Now there is Oregon. Everyone has it somewhere in the Red column, and I think they’re mistaken; it’s an out and out toss-up, and by end of summer will be Democratic Lean. Despite the fact that Smith is polling ahead, Merkley recently finished a primary battle, and is therefore looking at REALLY introducing himself to the electorate as “the candidate”. In addition, McCain plans a lot of ground time in Oregon, and he and Smith share a lot of the same views. In fact, if you read Smith’s voting record, even the condensed version, and look at his rankings, and how his views have shifted, you’ll know that his positions will not play as well this year as in the past.

In Maine, which everyone has in the red column, watch for a shift of the pundits over to toss-up, and eventually lean Democratic. While “the numbers” show her ahead, her lead is slipping, and there is a lot of work being done by progressives on the ground in Maine to bring forth her record as far less moderate as the electorate assumes it to be. Plus, her pro-Iraq stance will not serve her that well this year. And as an aside, there is a lot of local progressive work for Tom Allen, and if you’re in the area, you can support Allen, and hear great music at the same time.

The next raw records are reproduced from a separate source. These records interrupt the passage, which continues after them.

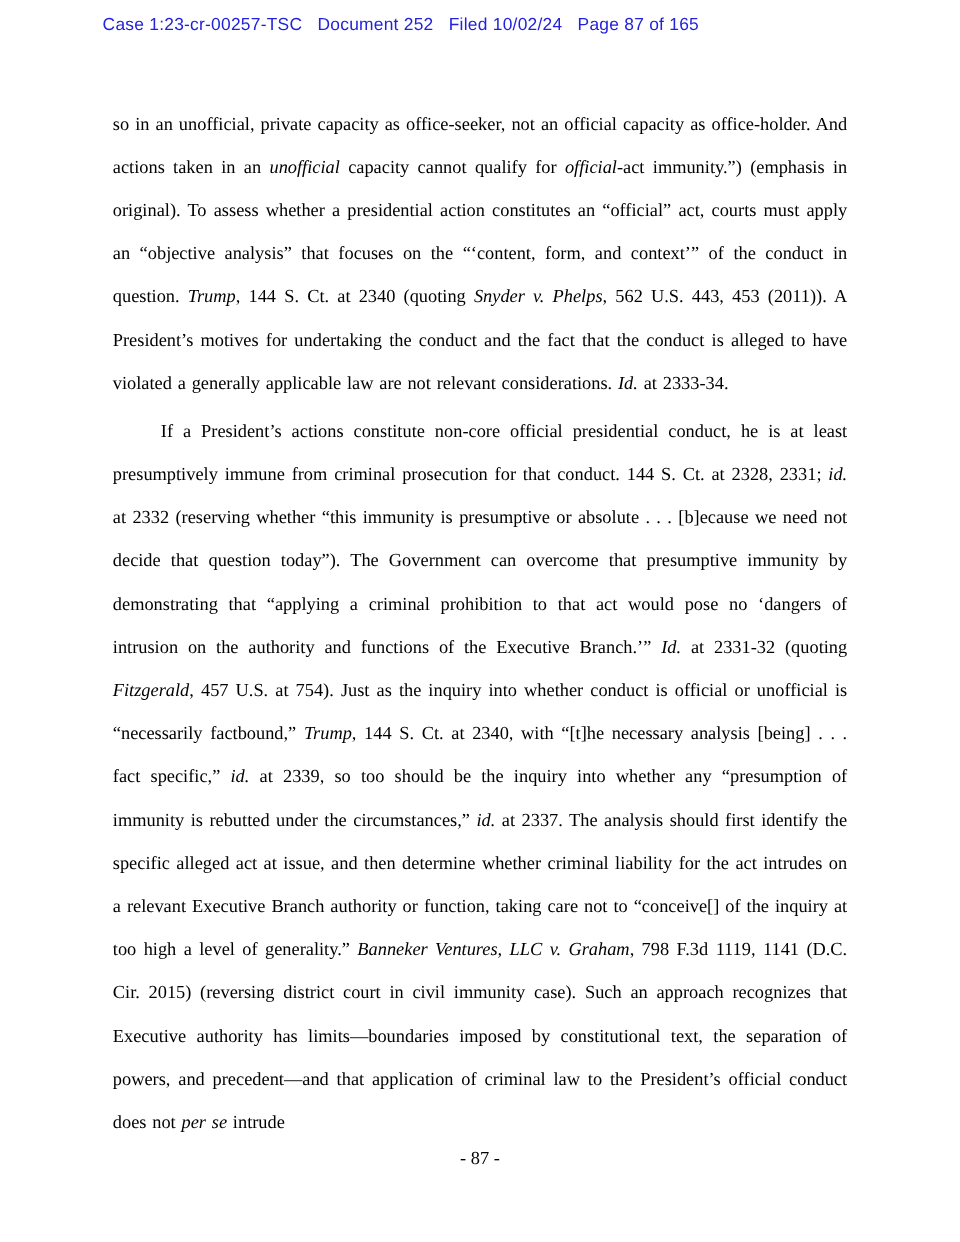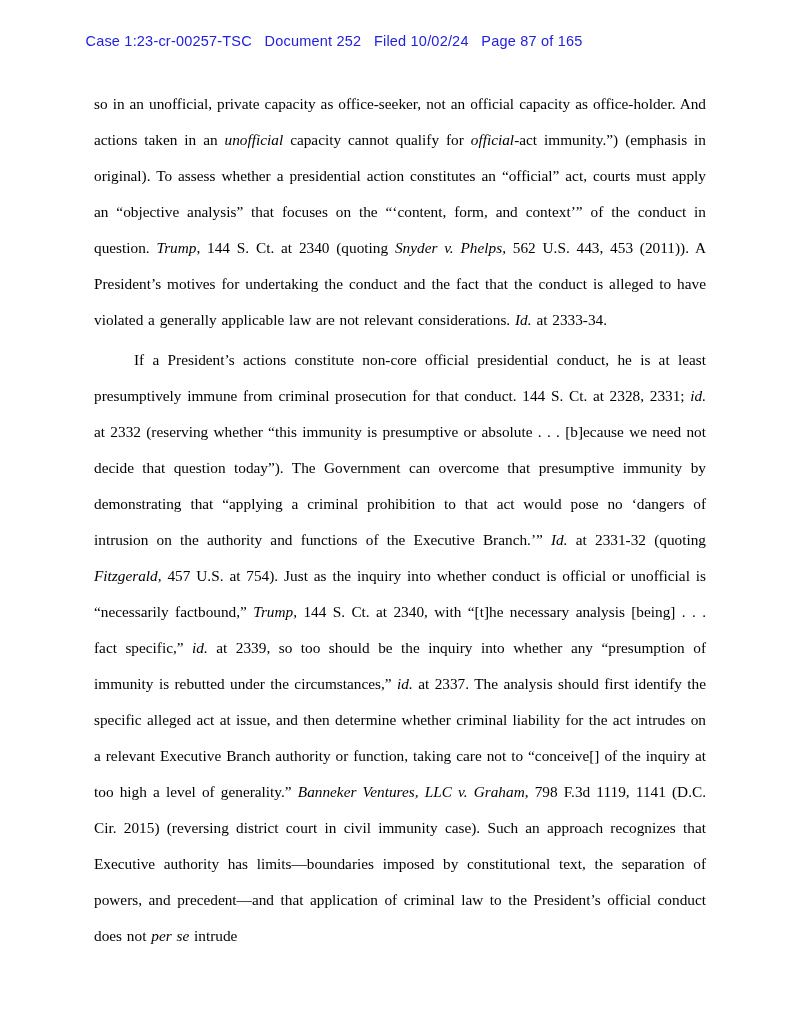"Case 1:23-cr-00257-TSC Document 252" .stamp-header { margin-top: 20px -> none }
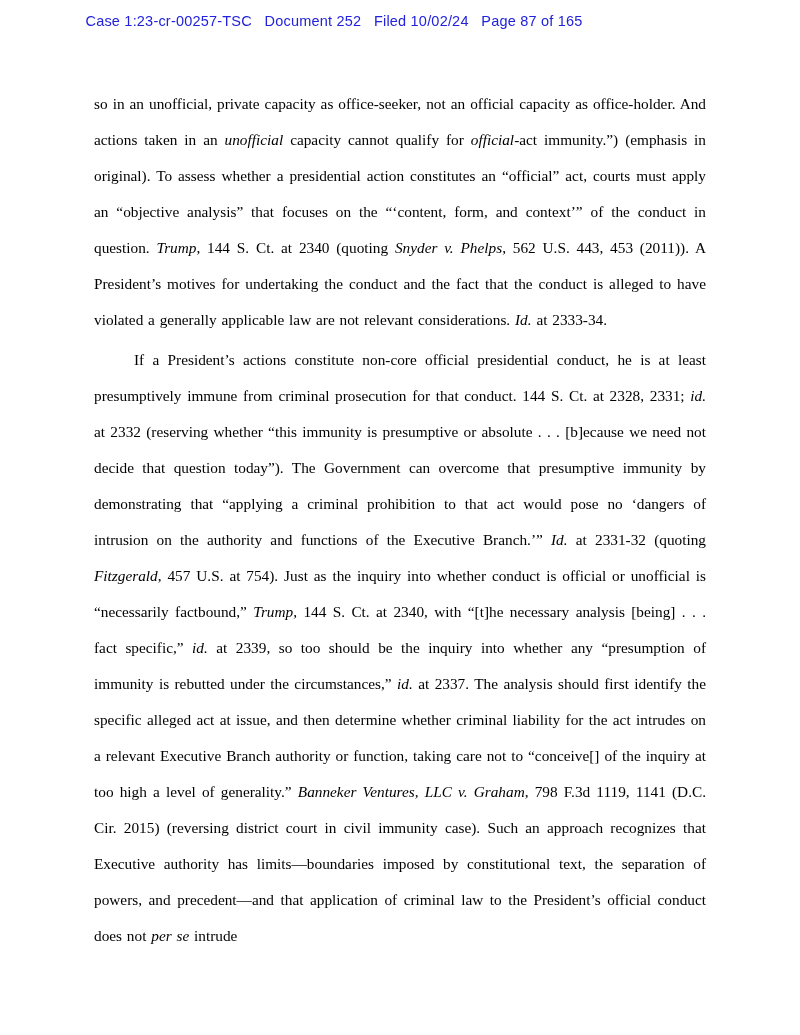"- 87 -" div.page-footer { html: none -> <div>- 87 -</div> }
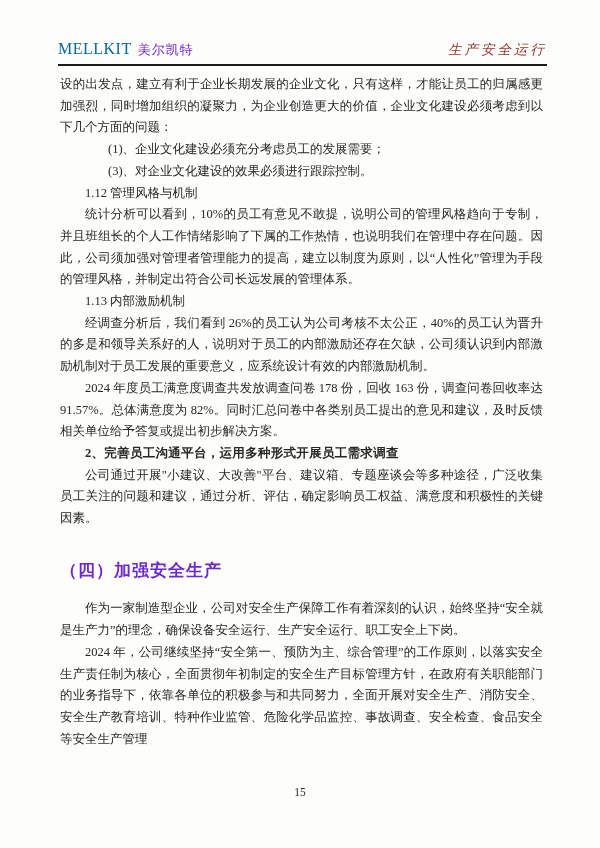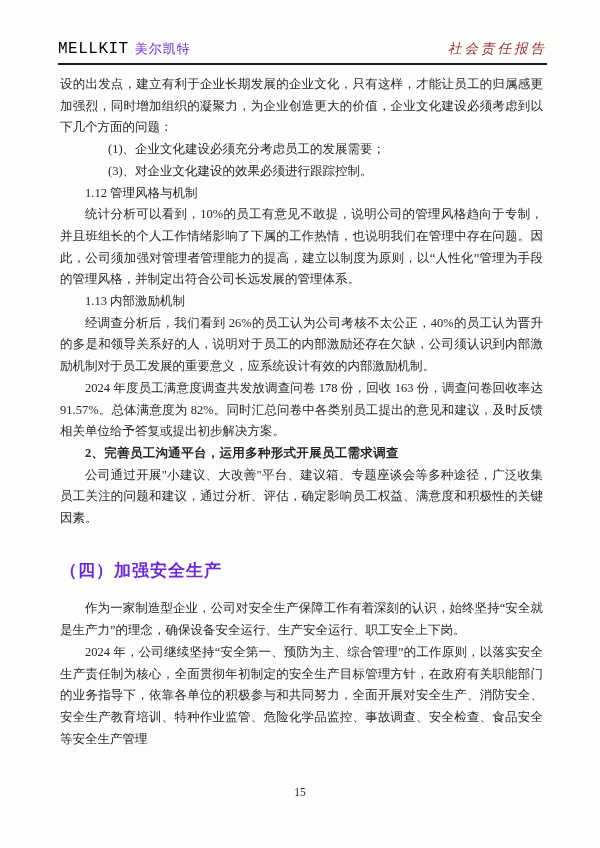"MELLKIT" .logo-en { color: #000000 -> #0369a1; font-family: Liberation Mono, monospace -> Liberation Serif, serif }
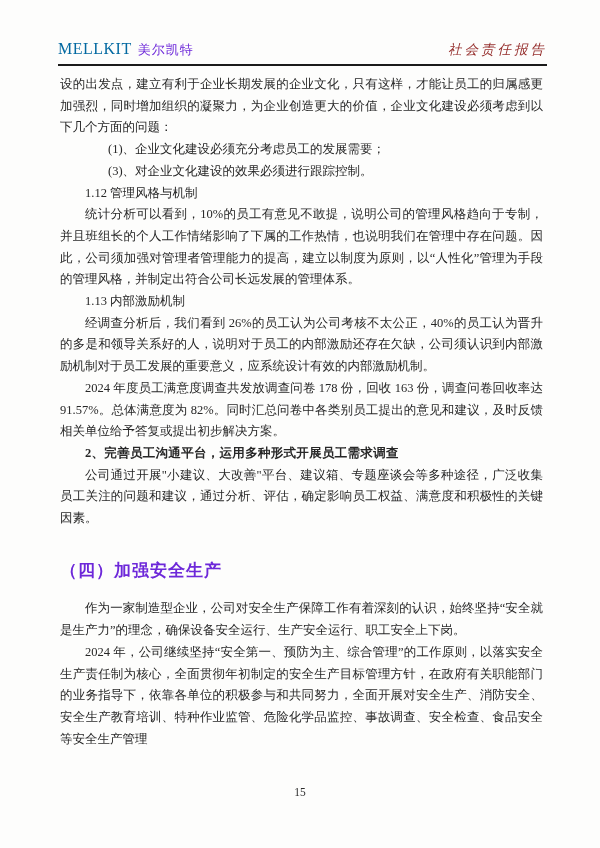"社会责任报告" div.doc-title { text: 社会责任报告 -> 生产安全运行 }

In the Wicker Mississippi race, the polls are tight (albeit a month old) but there are no party labels on the ballot, since it’s not a special election. Ronnie Musgrove, as a prior Governor, has better name recognition. And above all, we won a House seat earlier this year, Obama primary turnout was huge -- and this is MISSISSIPPI -- the fact that Musgrove can poll ahead AT ALL is a testament to how competitive this race actually is.